Équipe Images et Contenus (IC) : BAKKALI Souhail

Enseignant chercheur

Mots clés : Pattern Recognition, CV&NLP; Multimodal AI; Document Analysis and Understanding; Data Privacy; Ethical AI, Explainable AI

Publié le

Thématiques de recherche : I conduct research in Multimodal Artificial Intelligence (AI), Natural Language Processing (NLP), and Computer Vision (CV), with a particular focus on document analysis and understanding through multimodal learning. My work aims to enhance document comprehension using advanced approaches such as classification, information extraction, summarization, and question-answering.
I am also interested in the ethical and security challenges of large-scale AI models (LLMs and VLMs), integrating solutions to ensure fairness, transparency, and data privacy. My research includes scene text detection and recognition in complex environments, multilingual information extraction, and identity verification.
Additionally, I develop federated learning and blockchain-based methods to ensure secure document processing. The objective of this work is to create robust, explainable, and scalable AI systems, tailored to both industrial and academic needs.

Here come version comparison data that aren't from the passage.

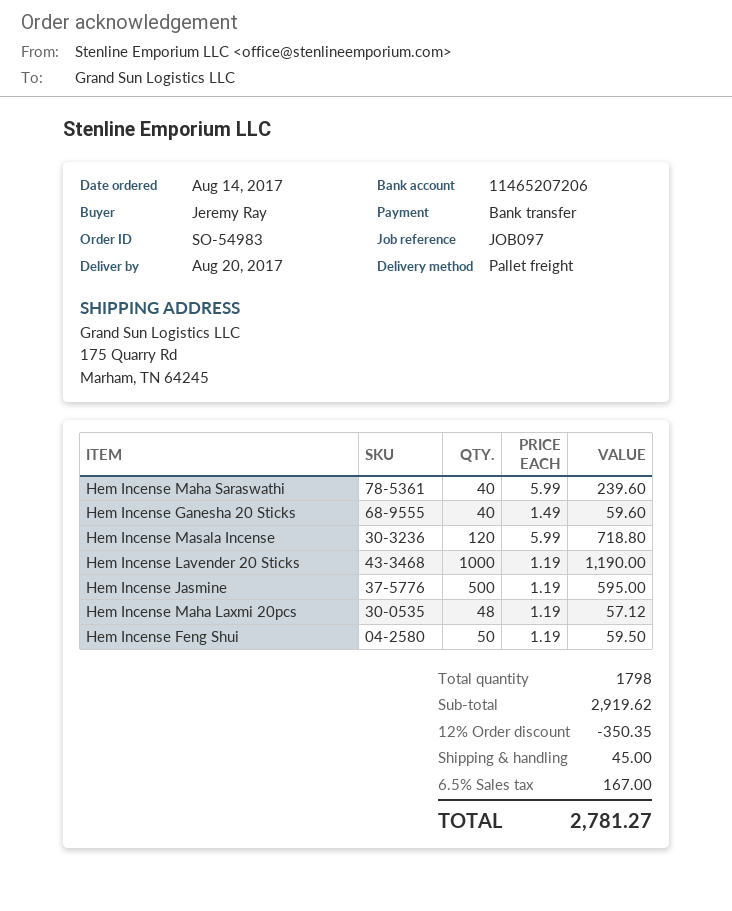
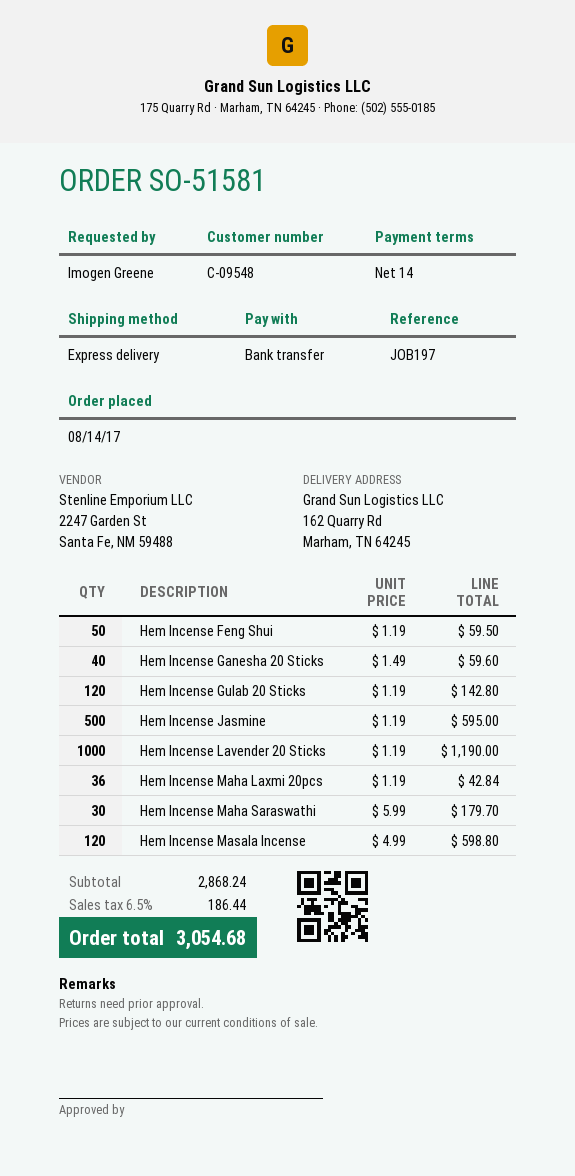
order number: SO-54983 -> SO-51581
reference: JOB097 -> JOB197
ordered by: Jeremy Ray -> Imogen Greene
shipping method: pallet freight -> express
ship to: 175 Quarry Rd, Marham, TN 64245 -> 162 Quarry Rd, Marham, TN 64245
Hem Incense Maha Saraswathi: 40 x 5.99 = 239.60 -> 30 x 5.99 = 179.70
Hem Incense Masala Incense: 120 x 5.99 = 718.80 -> 120 x 4.99 = 598.80
Hem Incense Maha Laxmi 20pcs: 48 x 1.19 = 57.12 -> 36 x 1.19 = 42.84
Hem Incense Gulab 20 Sticks: none -> 120 x 1.19 = 142.80
subtotal: 2919.62 -> 2868.24
discount: 12% = 350.35 -> none
shipping: 45.00 -> none
tax: 6.5% = 167.00 -> 6.5% = 186.44
total: 2781.27 -> 3054.68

Points forts des activités de recherche : Dr. Bakkali has made significant contributions to the field of Multimodal Artificial Intelligence (AI), particularly in document understanding by integrating Natural Language Processing (NLP) and Computer Vision (CV). His research focuses on cross-modal learning, enabling AI systems to effectively process and analyze both textual and visual information. He has developed advanced methods for document classification, retrieval, and summarization, leveraging contrastive learning and adaptive inference techniques to improve the efficiency and accuracy of AI models.
A key aspect of his work is domain-adaptive learning, where he explores strategies to enhance AI performance across diverse document types and languages, including low-resource settings. His contributions also extend to secure and privacy-preserving AI, incorporating blockchain-based solutions and federated learning to address trust, transparency, and data protection in AI applications.
Furthermore, Dr. Bakkali’s research addresses ethical challenges in AI, focusing on bias mitigation, fairness, and explainability in large-scale models. His work contributes to the development of scalable and robust multimodal AI systems that can be applied to real-world scenarios, ensuring both performance and responsible AI deployment.